Copy every line below that has the word "avec" in it.

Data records
□ □ □ □ □
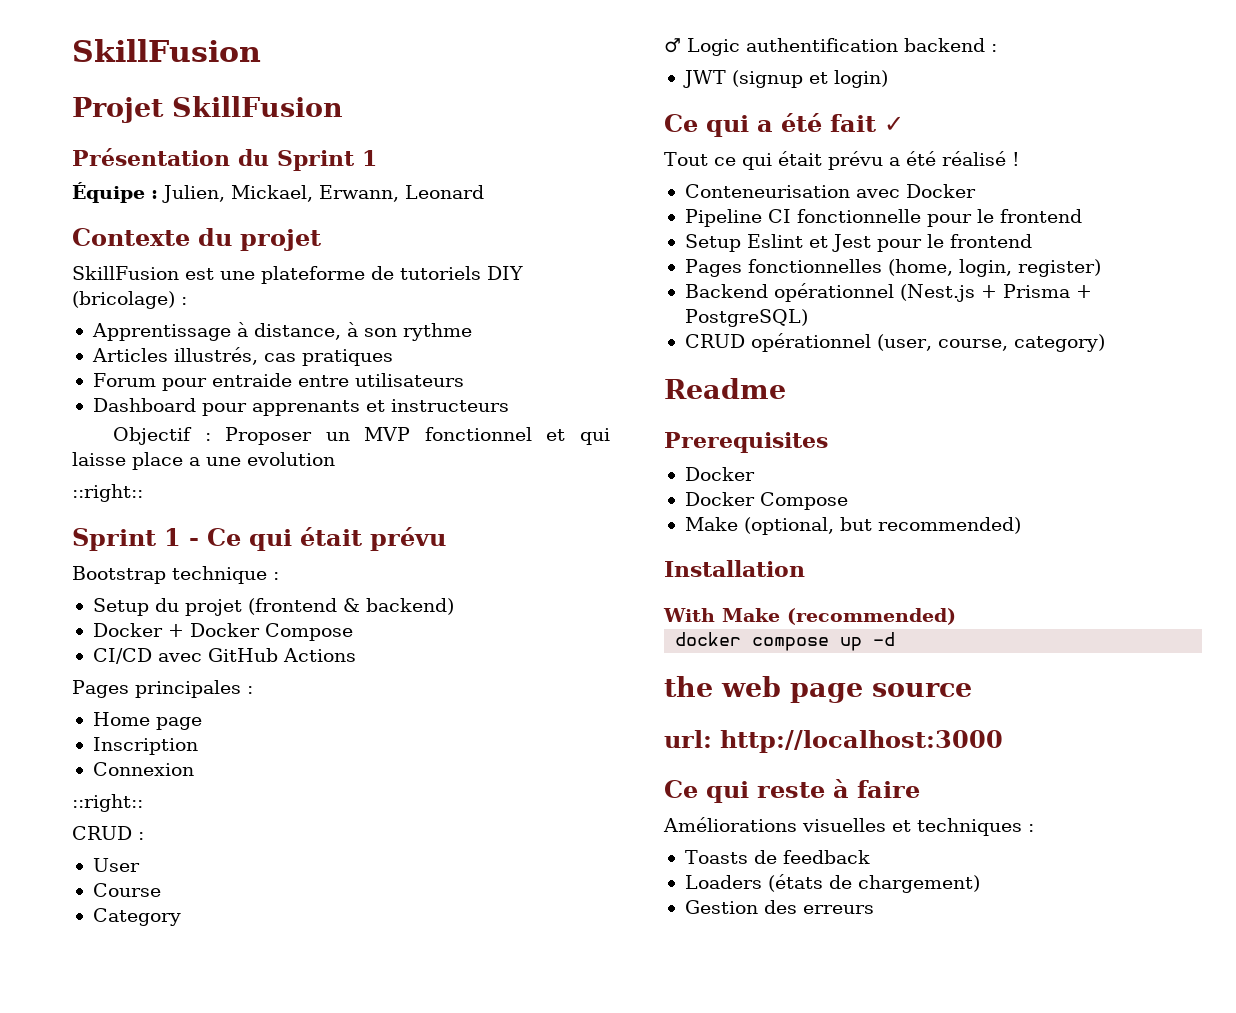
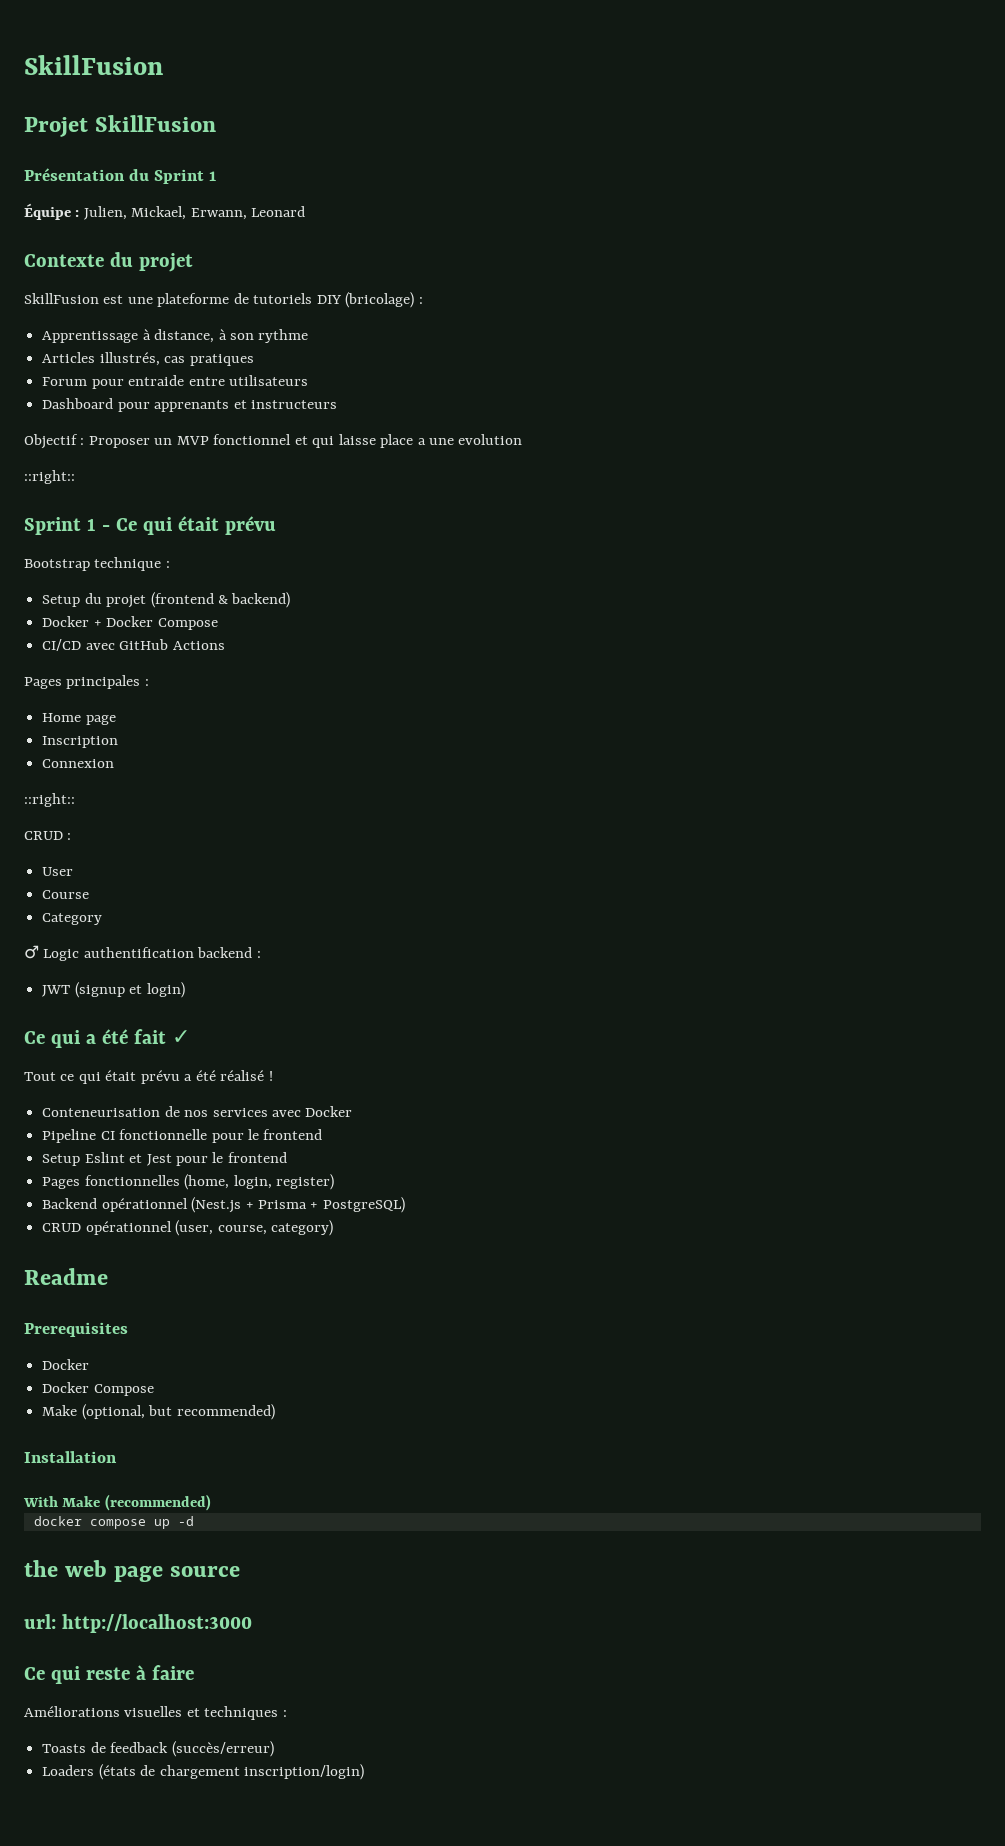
- Conteneurisation avec Docker
+ Conteneurisation de nos services avec Docker
- Toasts de feedback
+ Toasts de feedback (succès/erreur)
- Loaders (états de chargement)
- Gestion des erreurs
+ Loaders (états de chargement inscription/login)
□ □ □ □ □
▶ [Answer section]
- Conteneurisation avec Docker
+ Conteneurisation de nos services avec Docker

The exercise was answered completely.